## What is needed
Only one stretch of the data is wanted: the line containing "[456,485,481,497] and ->", the line containing "(209, 779) none", and every line between them, copied exactly.

>>

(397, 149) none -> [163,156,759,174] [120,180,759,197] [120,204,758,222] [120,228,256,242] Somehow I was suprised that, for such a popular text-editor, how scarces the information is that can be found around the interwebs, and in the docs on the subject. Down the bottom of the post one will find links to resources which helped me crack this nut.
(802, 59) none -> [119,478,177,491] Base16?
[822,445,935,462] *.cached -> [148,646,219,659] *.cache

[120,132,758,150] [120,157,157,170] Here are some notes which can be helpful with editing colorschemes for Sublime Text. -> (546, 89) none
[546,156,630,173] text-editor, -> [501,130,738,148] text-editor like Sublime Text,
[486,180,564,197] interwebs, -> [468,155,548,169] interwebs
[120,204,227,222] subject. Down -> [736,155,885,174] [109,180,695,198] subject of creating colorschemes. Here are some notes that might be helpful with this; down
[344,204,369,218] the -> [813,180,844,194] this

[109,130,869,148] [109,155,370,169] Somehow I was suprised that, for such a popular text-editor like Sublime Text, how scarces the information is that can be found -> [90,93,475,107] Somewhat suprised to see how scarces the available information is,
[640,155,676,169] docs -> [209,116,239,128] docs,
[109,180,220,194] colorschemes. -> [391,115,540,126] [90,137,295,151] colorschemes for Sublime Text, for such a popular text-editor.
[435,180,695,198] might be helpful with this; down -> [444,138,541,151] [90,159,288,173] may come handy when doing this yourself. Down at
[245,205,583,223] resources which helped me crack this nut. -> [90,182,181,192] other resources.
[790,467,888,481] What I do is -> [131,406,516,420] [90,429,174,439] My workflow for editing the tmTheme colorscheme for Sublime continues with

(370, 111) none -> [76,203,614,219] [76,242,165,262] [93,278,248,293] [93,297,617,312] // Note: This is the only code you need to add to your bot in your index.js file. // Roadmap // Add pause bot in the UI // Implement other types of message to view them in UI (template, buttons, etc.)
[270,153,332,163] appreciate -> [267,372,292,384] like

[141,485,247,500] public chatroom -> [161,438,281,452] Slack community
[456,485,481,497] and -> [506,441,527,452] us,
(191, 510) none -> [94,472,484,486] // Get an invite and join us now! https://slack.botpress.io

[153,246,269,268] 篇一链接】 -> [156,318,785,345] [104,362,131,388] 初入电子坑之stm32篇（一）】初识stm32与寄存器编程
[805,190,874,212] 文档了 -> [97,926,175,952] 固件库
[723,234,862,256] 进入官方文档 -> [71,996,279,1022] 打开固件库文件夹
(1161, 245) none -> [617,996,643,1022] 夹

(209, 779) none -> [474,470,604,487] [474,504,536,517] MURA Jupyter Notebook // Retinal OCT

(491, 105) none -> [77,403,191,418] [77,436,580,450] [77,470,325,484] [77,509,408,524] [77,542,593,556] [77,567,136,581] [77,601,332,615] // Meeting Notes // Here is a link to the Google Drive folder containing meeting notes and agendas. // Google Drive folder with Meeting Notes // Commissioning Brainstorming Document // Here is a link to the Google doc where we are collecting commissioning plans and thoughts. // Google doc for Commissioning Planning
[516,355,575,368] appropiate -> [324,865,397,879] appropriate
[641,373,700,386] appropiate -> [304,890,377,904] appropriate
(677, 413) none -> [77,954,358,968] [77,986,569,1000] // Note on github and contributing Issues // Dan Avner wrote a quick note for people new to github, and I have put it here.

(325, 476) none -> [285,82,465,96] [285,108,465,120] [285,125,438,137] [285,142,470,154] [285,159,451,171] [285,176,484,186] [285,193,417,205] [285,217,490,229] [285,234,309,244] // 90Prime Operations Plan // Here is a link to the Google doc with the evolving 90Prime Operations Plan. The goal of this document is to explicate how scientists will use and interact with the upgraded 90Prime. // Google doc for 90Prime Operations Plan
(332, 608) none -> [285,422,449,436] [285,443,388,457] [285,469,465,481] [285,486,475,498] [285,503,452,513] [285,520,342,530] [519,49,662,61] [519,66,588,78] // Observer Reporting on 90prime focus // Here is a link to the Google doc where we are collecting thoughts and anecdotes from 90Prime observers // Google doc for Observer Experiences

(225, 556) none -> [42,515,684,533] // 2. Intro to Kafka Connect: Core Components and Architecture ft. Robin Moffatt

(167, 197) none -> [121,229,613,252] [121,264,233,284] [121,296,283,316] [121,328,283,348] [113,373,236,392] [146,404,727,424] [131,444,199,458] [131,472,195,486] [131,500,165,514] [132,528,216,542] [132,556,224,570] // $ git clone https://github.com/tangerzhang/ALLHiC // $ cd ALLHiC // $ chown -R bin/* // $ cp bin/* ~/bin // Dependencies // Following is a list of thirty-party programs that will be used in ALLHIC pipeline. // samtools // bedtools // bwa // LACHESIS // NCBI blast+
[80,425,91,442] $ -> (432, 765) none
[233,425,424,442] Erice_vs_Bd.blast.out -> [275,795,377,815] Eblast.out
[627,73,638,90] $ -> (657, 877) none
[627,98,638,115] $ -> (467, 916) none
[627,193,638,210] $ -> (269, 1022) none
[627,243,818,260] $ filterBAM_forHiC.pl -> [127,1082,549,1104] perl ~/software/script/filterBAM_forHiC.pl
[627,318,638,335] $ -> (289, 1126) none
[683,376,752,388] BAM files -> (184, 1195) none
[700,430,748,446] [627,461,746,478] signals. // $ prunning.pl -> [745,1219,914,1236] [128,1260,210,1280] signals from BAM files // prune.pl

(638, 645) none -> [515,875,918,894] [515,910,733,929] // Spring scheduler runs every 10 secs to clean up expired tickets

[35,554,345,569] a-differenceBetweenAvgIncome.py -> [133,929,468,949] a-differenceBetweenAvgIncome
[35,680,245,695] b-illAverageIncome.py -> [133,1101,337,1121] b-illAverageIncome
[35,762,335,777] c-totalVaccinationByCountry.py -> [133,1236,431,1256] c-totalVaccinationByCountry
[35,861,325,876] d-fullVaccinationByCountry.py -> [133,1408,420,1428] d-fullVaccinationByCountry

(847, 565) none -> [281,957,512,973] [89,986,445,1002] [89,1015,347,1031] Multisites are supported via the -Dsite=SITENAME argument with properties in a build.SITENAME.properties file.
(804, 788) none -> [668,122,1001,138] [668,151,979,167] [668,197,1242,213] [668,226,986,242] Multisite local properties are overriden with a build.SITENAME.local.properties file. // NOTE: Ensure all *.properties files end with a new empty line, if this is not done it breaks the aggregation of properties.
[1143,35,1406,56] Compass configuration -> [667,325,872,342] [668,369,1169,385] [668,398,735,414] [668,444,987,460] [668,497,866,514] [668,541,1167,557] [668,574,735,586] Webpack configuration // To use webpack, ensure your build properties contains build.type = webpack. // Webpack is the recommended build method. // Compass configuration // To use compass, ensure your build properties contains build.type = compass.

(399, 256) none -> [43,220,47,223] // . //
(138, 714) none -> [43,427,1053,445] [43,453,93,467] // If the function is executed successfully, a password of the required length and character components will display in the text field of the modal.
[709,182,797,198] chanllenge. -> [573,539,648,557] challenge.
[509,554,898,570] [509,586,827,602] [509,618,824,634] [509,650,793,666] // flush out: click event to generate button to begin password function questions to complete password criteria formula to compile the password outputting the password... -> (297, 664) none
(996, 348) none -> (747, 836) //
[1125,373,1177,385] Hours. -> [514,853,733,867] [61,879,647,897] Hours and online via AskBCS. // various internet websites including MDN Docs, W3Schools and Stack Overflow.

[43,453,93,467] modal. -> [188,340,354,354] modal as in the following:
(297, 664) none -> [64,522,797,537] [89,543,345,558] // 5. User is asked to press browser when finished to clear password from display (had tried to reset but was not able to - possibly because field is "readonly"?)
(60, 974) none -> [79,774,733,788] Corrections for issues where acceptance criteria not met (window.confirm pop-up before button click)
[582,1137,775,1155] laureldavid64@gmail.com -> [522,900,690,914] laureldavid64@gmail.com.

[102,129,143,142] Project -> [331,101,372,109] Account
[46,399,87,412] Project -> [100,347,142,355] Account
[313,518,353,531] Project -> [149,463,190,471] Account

<<

## Response area
[456,485,481,497] and -> [506,441,527,452] us,
(191, 510) none -> [94,472,484,486] // Get an invite and join us now! https://slack.botpress.io

[153,246,269,268] 篇一链接】 -> [156,318,785,345] [104,362,131,388] 初入电子坑之stm32篇（一）】初识stm32与寄存器编程
[805,190,874,212] 文档了 -> [97,926,175,952] 固件库
[723,234,862,256] 进入官方文档 -> [71,996,279,1022] 打开固件库文件夹
(1161, 245) none -> [617,996,643,1022] 夹

(209, 779) none -> [474,470,604,487] [474,504,536,517] MURA Jupyter Notebook // Retinal OCT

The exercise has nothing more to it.